▶ WHAT IS BEING ASKED:
Please show every line in the entries below that includes the word "Common".

▶ ENTRIES PROVIDED:
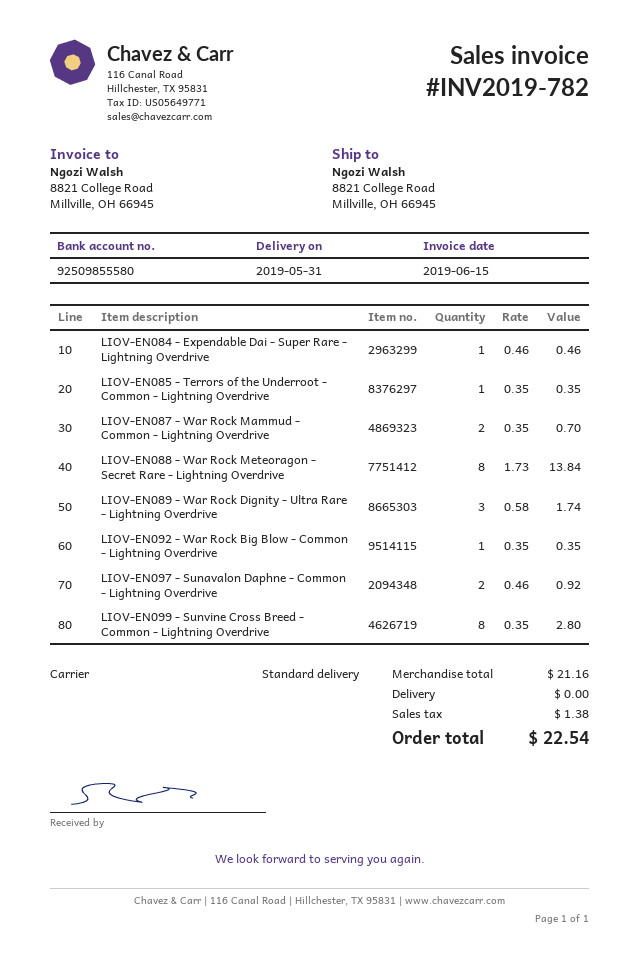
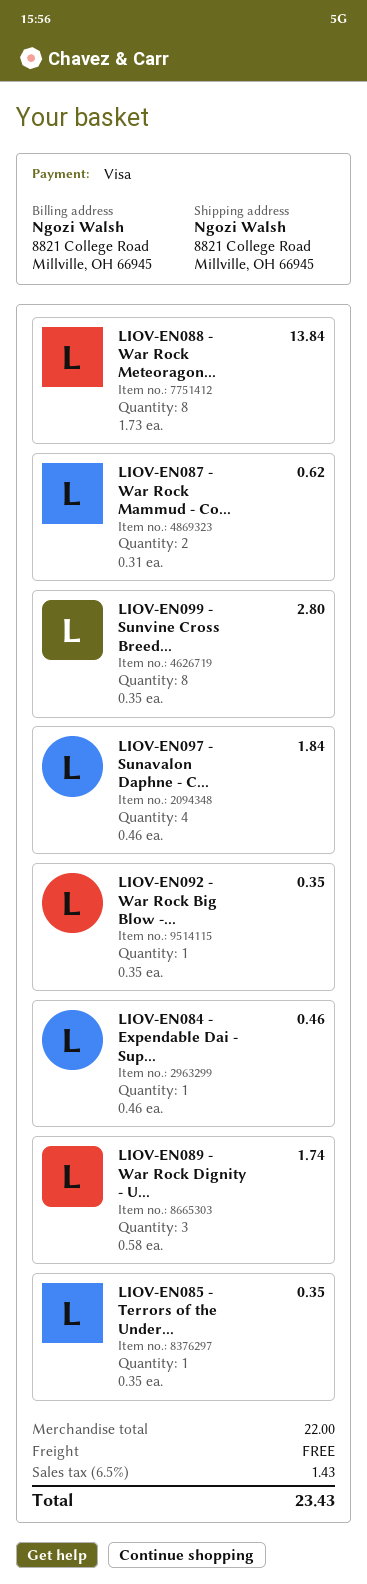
LIOV-EN087 - War Rock Mammud - Common - Lightning Overdrive: 2 x 0.35 = 0.70 -> 2 x 0.31 = 0.62
LIOV-EN097 - Sunavalon Daphne - Common - Lightning Overdrive: 2 x 0.46 = 0.92 -> 4 x 0.46 = 1.84
subtotal: 21.16 -> 22.00
tax: 1.38 -> 1.43
total: 22.54 -> 23.43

▶ PROBLEM SOLUTION:
LIOV-EN087 - War Rock Mammud - Common - Lightning Overdrive: 2 x 0.35 = 0.70 -> 2 x 0.31 = 0.62
LIOV-EN097 - Sunavalon Daphne - Common - Lightning Overdrive: 2 x 0.46 = 0.92 -> 4 x 0.46 = 1.84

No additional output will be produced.